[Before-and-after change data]
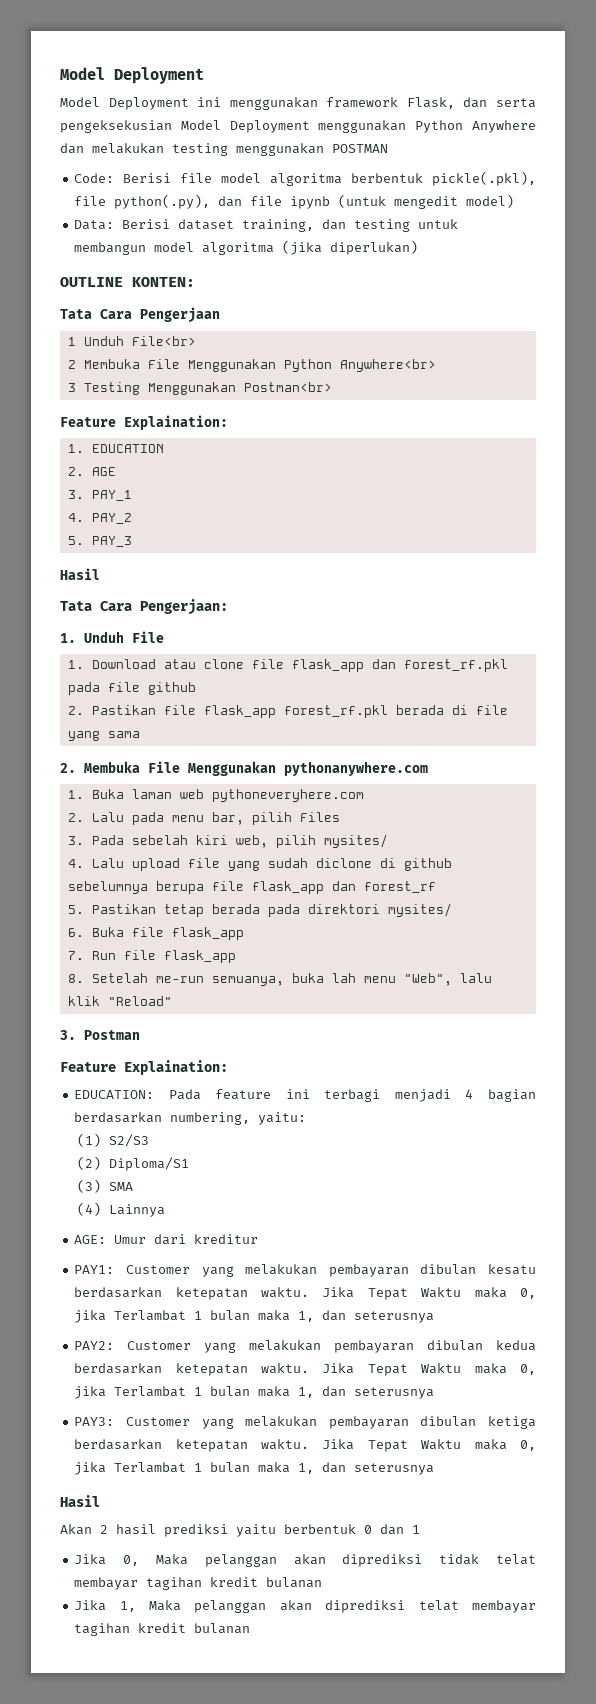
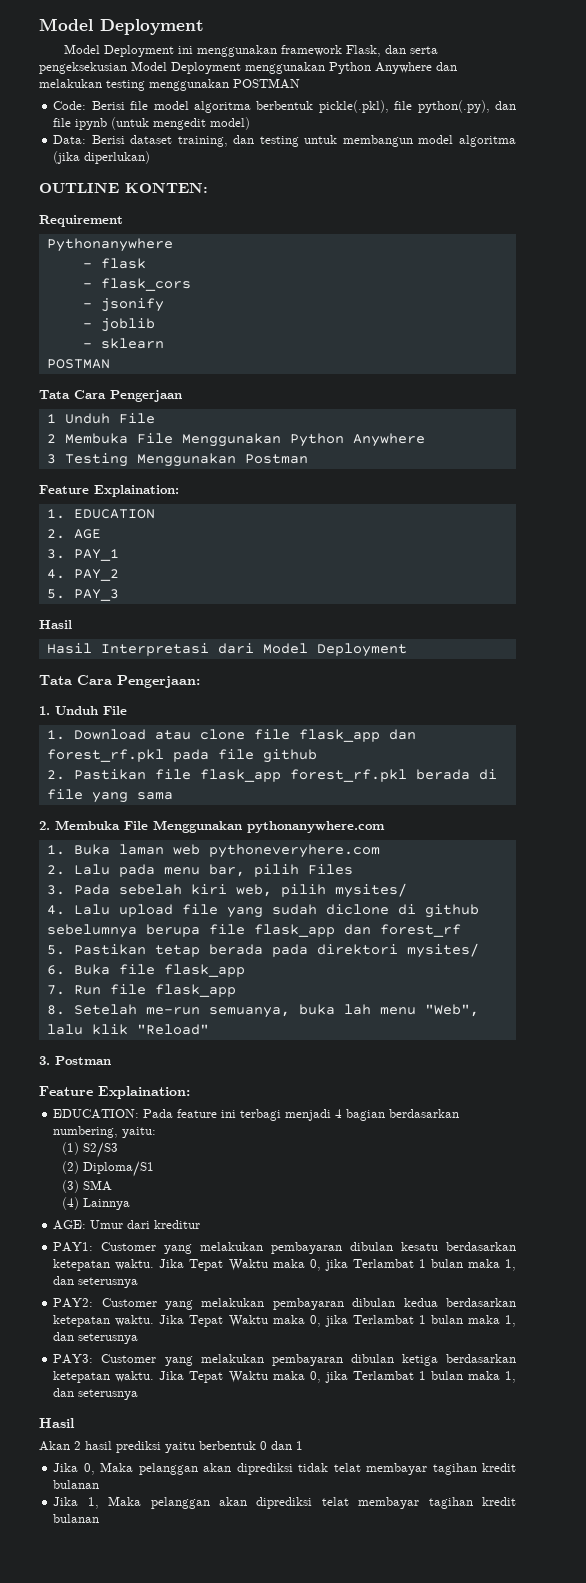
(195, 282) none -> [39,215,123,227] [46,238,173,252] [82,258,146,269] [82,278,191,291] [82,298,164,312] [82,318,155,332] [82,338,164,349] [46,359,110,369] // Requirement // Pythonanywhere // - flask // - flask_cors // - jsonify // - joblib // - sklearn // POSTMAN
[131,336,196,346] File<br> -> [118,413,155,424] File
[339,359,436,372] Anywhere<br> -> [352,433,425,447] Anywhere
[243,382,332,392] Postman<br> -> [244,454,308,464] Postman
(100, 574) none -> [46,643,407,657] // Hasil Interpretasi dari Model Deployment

(TASK DIRECTIONS): Return every entry above word for word, leaving pictures out.

(EXERCISE RESULT):
(195, 282) none -> [39,215,123,227] [46,238,173,252] [82,258,146,269] [82,278,191,291] [82,298,164,312] [82,318,155,332] [82,338,164,349] [46,359,110,369] // Requirement // Pythonanywhere // - flask // - flask_cors // - jsonify // - joblib // - sklearn // POSTMAN
[131,336,196,346] File<br> -> [118,413,155,424] File
[339,359,436,372] Anywhere<br> -> [352,433,425,447] Anywhere
[243,382,332,392] Postman<br> -> [244,454,308,464] Postman
(100, 574) none -> [46,643,407,657] // Hasil Interpretasi dari Model Deployment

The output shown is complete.